Dr. Pepper 10 response more patronizing than ad

Remember a certain soft drink company that decided the best way to peddle their low-calorie sugar water was with an ad campaign that proclaimed “It’s not for women” and “No girls allowed”?

Well reader Katharine, like many people, wrote in to complain, and the auto-response she received from the company was, incredibly, more condescending and patronizing than the original ad. Commenter Nicole noticed this as well back in October.

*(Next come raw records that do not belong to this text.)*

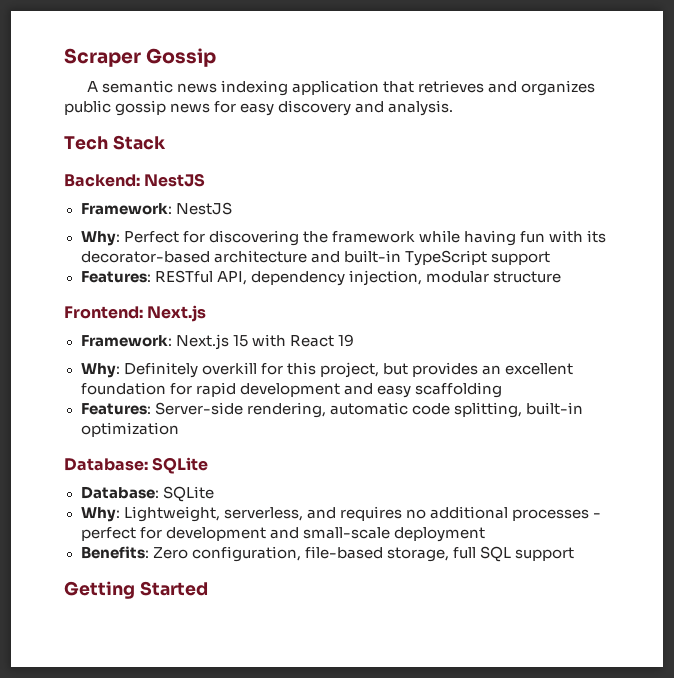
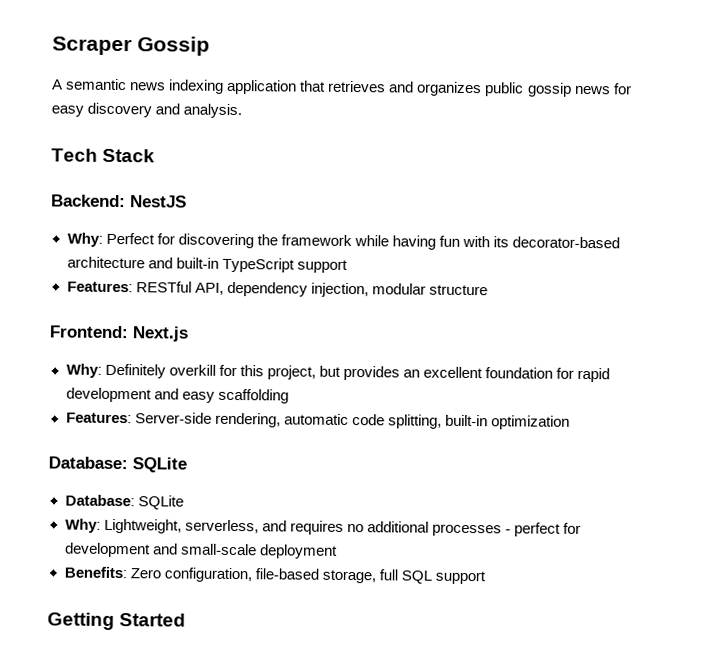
- Framework: NestJS
- Framework: Next.js 15 with React 19

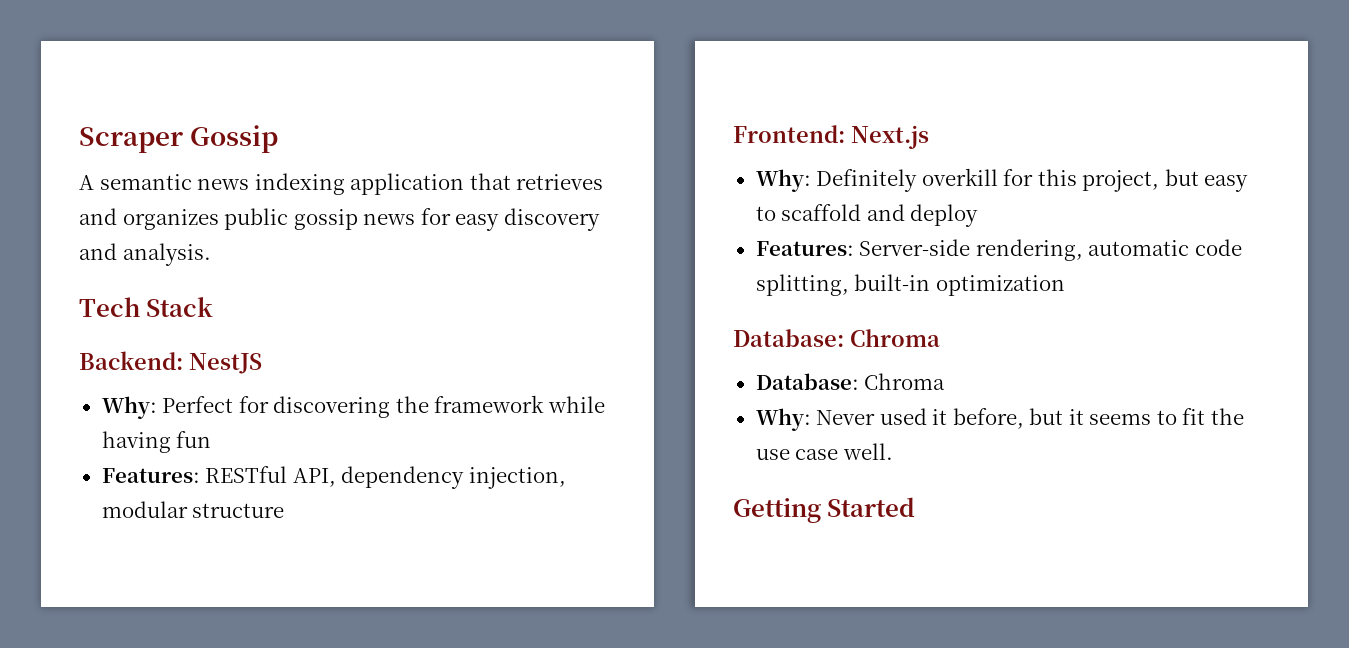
- Why: Perfect for discovering the framework while having fun with its decorator-based architecture and built-in TypeScript support
+ Why: Perfect for discovering the framework while having fun
- Why: Definitely overkill for this project, but provides an excellent foundation for rapid development and easy scaffolding
+ Why: Definitely overkill for this project, but easy to scaffold and deploy
  Features: Server-side rendering, automatic code splitting, built-in optimization
- Database: SQLite
- Database: SQLite
- Why: Lightweight, serverless, and requires no additional processes - perfect for development and small-scale deployment
- Benefits: Zero configuration, file-based storage, full SQL support
+ Database: Chroma
+ Database: Chroma
+ Why: Never used it before, but it seems to fit the use case well.

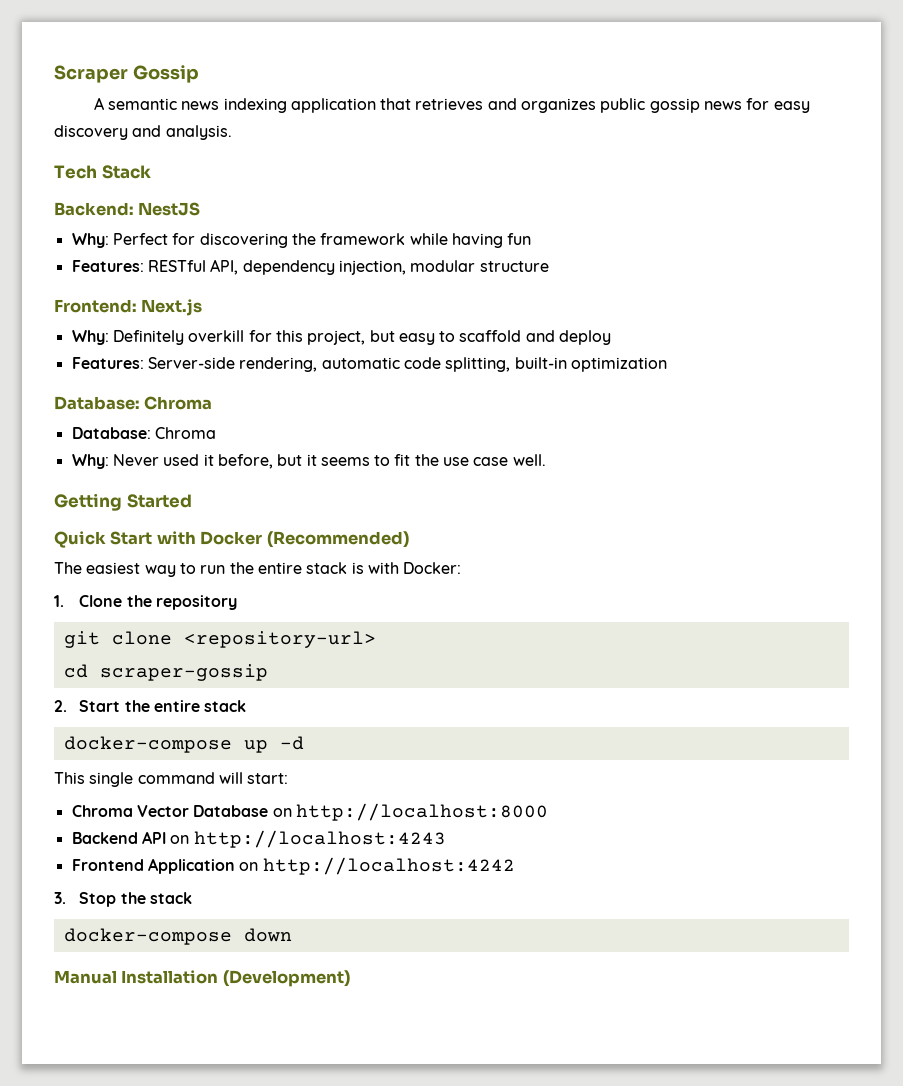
+ Quick Start with Docker (Recommended)
+ The easiest way to run the entire stack is with Docker:
+ 1. Clone the repository
+ git clone <repository-url>
+ cd scraper-gossip
+ 2. Start the entire stack
+ docker-compose up -d
+ This single command will start:
+ Chroma Vector Database on http://localhost:8000
+ Backend API on http://localhost:4243
+ Frontend Application on http://localhost:4242
+ 3. Stop the stack
+ docker-compose down
+ Manual Installation (Development)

Company response reprinted in full after the jump.

January 6, 2012

Dear Ms. XXX:

Thank you for writing to us about Dr Pepper TEN and allowing us to
respond to your concerns.  I am a woman who loves the full flavor of
Dr Pepper TEN and the fact that it’s only 10 calories. When I first
saw the tongue-in-cheek advertising campaign and the tagline, my
reaction was, “I’ll be the judge of that.”  In other words, no
one is going to tell me what I can eat or drink.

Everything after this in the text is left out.